Records drawn from a dataset
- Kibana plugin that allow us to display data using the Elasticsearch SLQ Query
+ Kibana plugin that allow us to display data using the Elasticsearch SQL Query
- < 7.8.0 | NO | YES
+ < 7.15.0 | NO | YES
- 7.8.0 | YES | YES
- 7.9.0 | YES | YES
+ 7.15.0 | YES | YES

---

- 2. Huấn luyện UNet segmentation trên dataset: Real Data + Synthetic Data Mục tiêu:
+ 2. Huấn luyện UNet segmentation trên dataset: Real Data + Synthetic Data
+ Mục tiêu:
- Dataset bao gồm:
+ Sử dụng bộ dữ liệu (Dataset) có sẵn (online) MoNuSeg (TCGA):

- What is required: Please copy the lines above from the line with "- < 7.8.0 | NO | YES" up to and including the line with "7.15.0 | YES | YES", exactly as written and with nothing else.

- Solution for this problem:
- < 7.8.0 | NO | YES
+ < 7.15.0 | NO | YES
- 7.8.0 | YES | YES
- 7.9.0 | YES | YES
+ 7.15.0 | YES | YES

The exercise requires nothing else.